Action item: Filter the records below and copy every line containing the word "dropdown".
[Start of section]
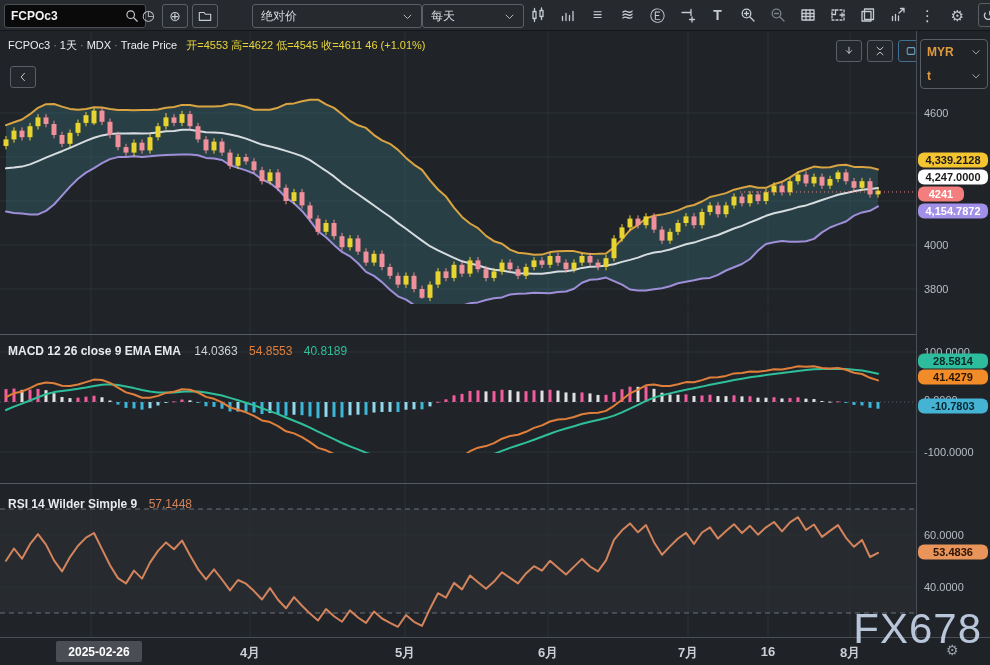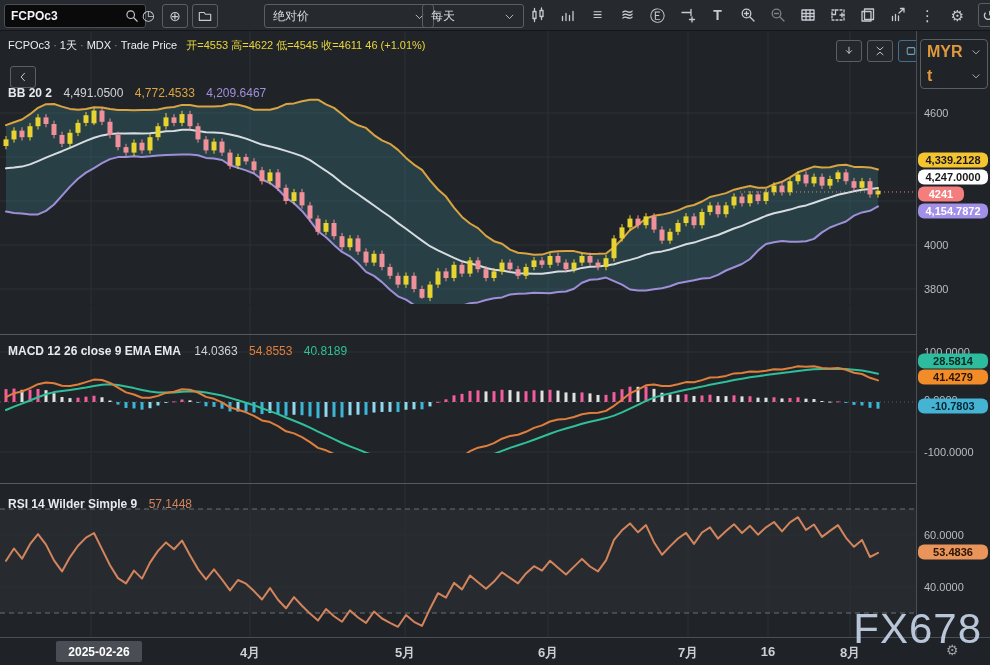--- a/index.html
+++ b/index.html
@@ -77,7 +77,7 @@
         <path d="M1.5 4h5.5l1.5 2h6v7h-13z"></path>
         </svg>
     </div>
-    <div class="tb-abs dropdown" style="left:264px;width:152px;text-align:center;">
+    <div class="tb-abs dropdown" style="left:252px;width:152px;text-align:center;">
       <span>绝对价</span>
       <svg class="ic" width="11" height="11" viewBox="0 0 16 16">
         <path d="M3 6 L8 11 L13 6"></path>

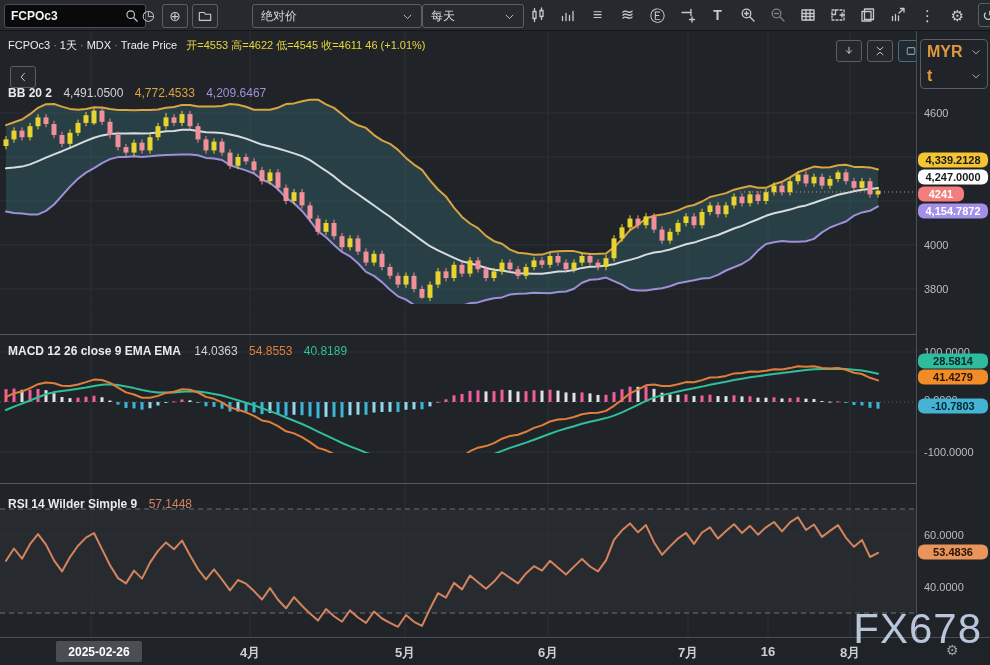--- a/index.html
+++ b/index.html
@@ -45,7 +45,7 @@
           font-size:11px;font-weight:bold;text-align:center;white-space:nowrap;padding:0 4px;box-sizing:border-box;}
   .cur-box{position:absolute;left:3px;top:9px;width:66px;height:48px;border:1px solid #5a5f66;border-radius:4px;}
   .cur-row{height:24px;display:flex;align-items:center;justify-content:space-between;padding:0 6px;cursor:pointer;}
-  .cur-row span{font-size:16px;font-weight:bold;color:#e09a3e;}
+  .cur-row span{font-size:12px;font-weight:bold;color:#e09a3e;}
   
   .time-axis{position:absolute;left:0;top:637px;width:990px;height:28px;background:#1f2327;
              border-top:1px solid #4a4f56;z-index:20;cursor:ew-resize;}

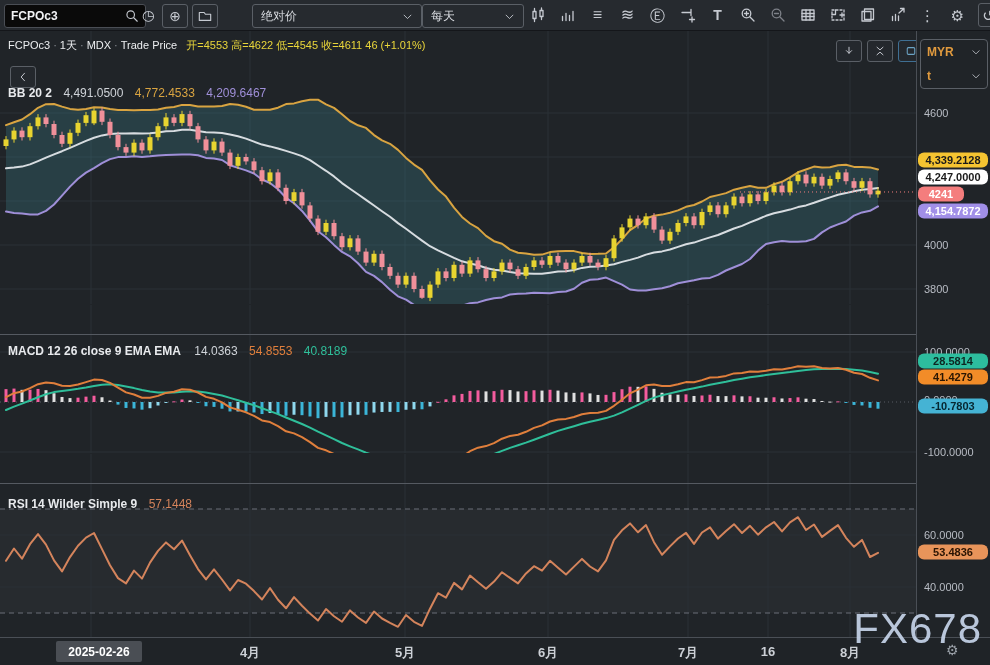--- a/index.html
+++ b/index.html
@@ -169,12 +169,6 @@
         </svg>
     </div>
 
-    <div class="legend" style="left:8px;top:56px;">
-      <b>BB 20 2</b>
-      <span style="color:#cfd3d8;margin-left:8px;">4,491.0500</span>
-      <span style="color:#d9a441;margin-left:8px;">4,772.4533</span>
-      <span style="color:#9f8fd8;margin-left:8px;">4,209.6467</span>
-    </div>
 
     <div class="pane-btns" style="left:836px;">
       <div class="pane-btn">

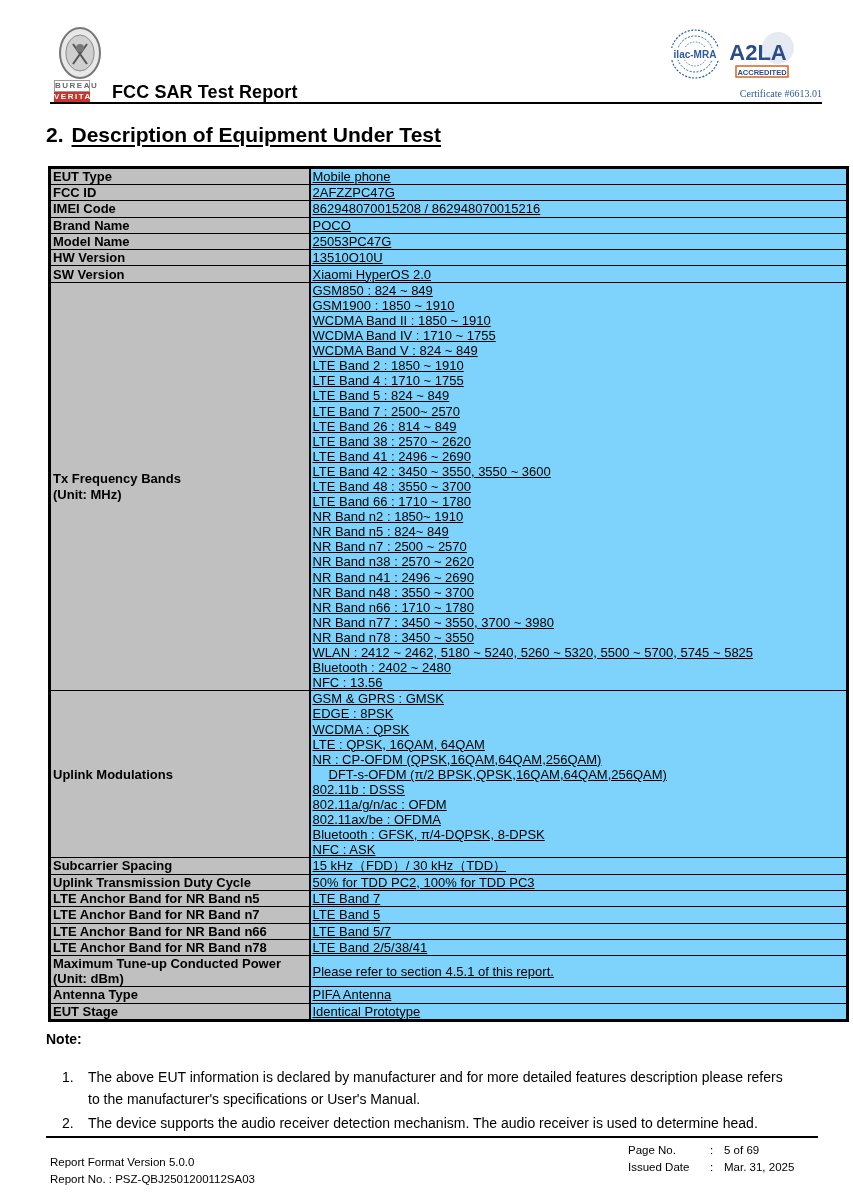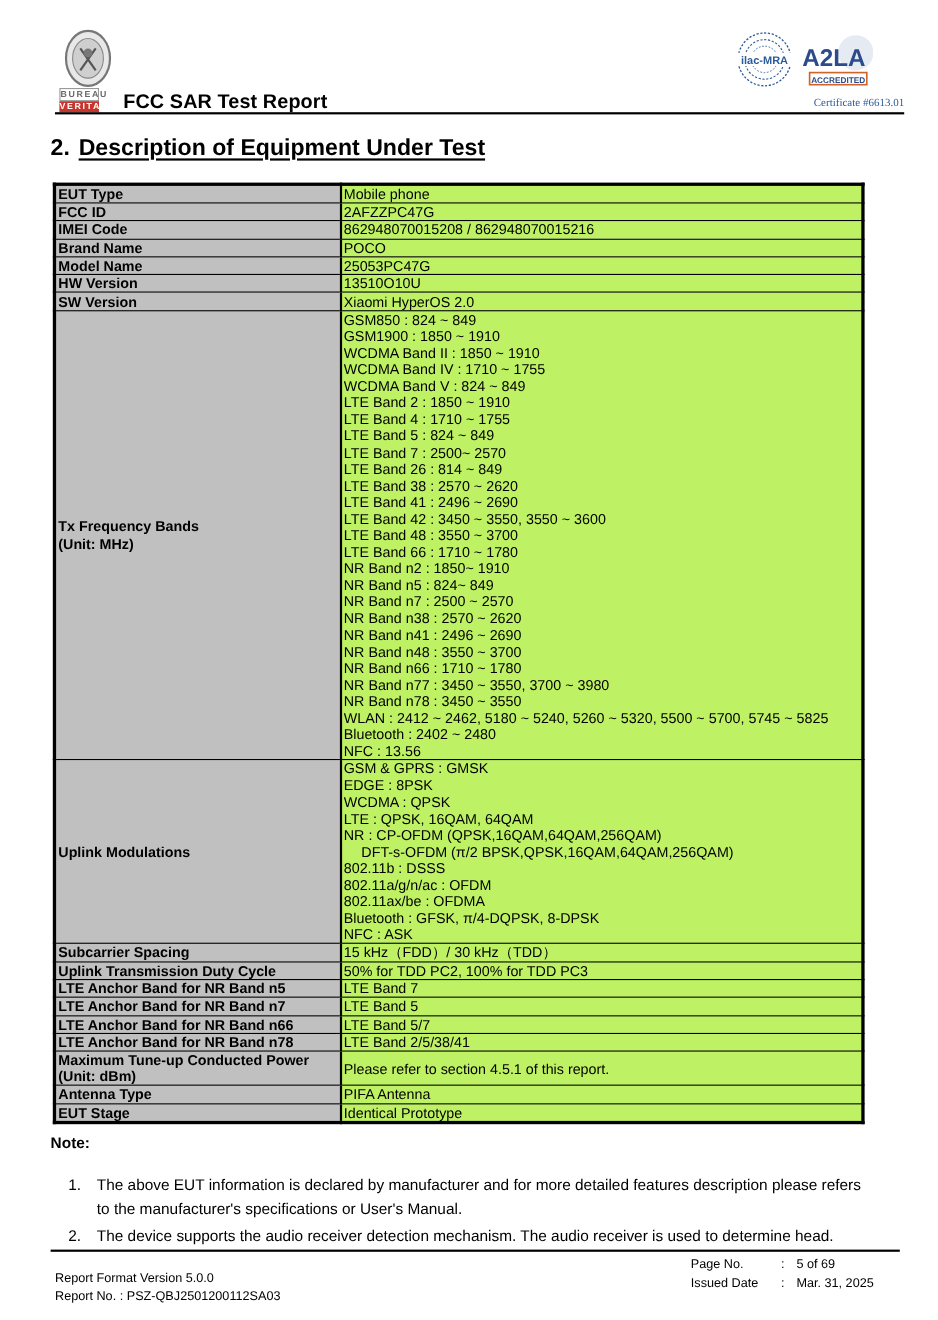--- a/index.html
+++ b/index.html
@@ -25,7 +25,7 @@
   .sec-title .txt { text-decoration: underline; text-decoration-thickness: 2px; text-underline-offset: 3px; }
 
   
-  .eut-table { position: absolute; left: 48px; top: 166px; width: 738px; border-collapse: collapse; border: 3px solid #000; }
+  .eut-table { position: absolute; left: 48px; top: 166px; width: 801px; border-collapse: collapse; border: 3px solid #000; }
   .eut-table td { border: 1px solid #000; font-size: 13px; line-height: 15px; vertical-align: middle; padding: 0 2px; }
   .eut-table td.lbl { width: 260px; background: #c0c0c0; font-weight: bold; border-right: 2px solid #000; }
   .eut-table td.val { background: #bef264; }

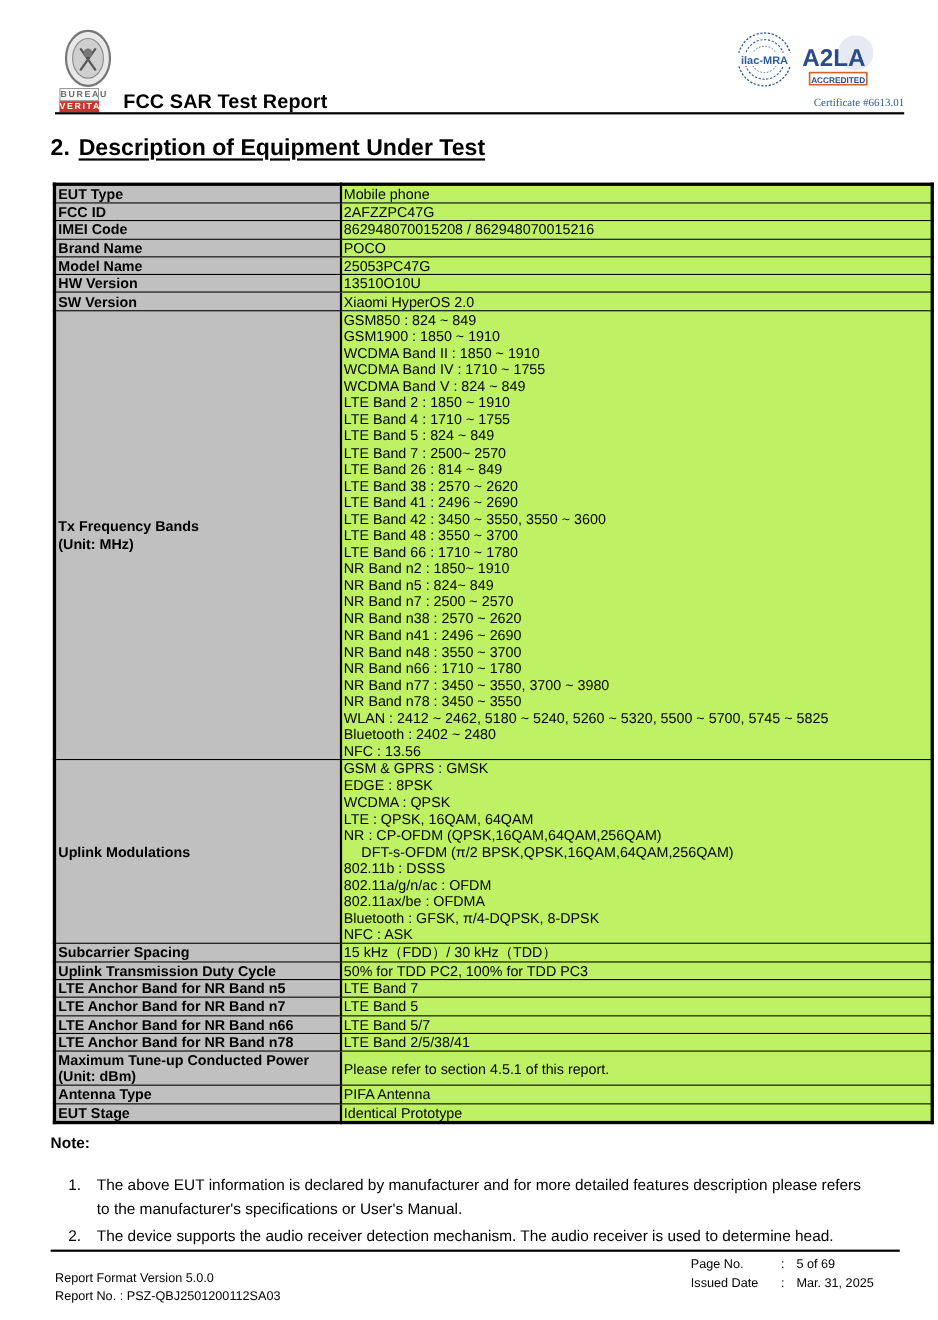--- a/index.html
+++ b/index.html
@@ -28,7 +28,7 @@
   .eut-table { position: absolute; left: 48px; top: 166px; width: 801px; border-collapse: collapse; border: 3px solid #000; }
   .eut-table td { border: 1px solid #000; font-size: 13px; line-height: 15px; vertical-align: middle; padding: 0 2px; }
   .eut-table td.lbl { width: 260px; background: #c0c0c0; font-weight: bold; border-right: 2px solid #000; }
-  .eut-table td.val { background: #bef264; }
+  .eut-table td.val { background: #7dd3fc; text-decoration: underline; }
   .eut-table tr.single td { height: 16.3px; }
   .line { display: block; line-height: 15.1px; }
   .indent { padding-left: 16px; }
[End of section]
Answer for the task:
-    <div class="tb-abs dropdown" style="left:264px;width:152px;text-align:center;">
+    <div class="tb-abs dropdown" style="left:252px;width:152px;text-align:center;">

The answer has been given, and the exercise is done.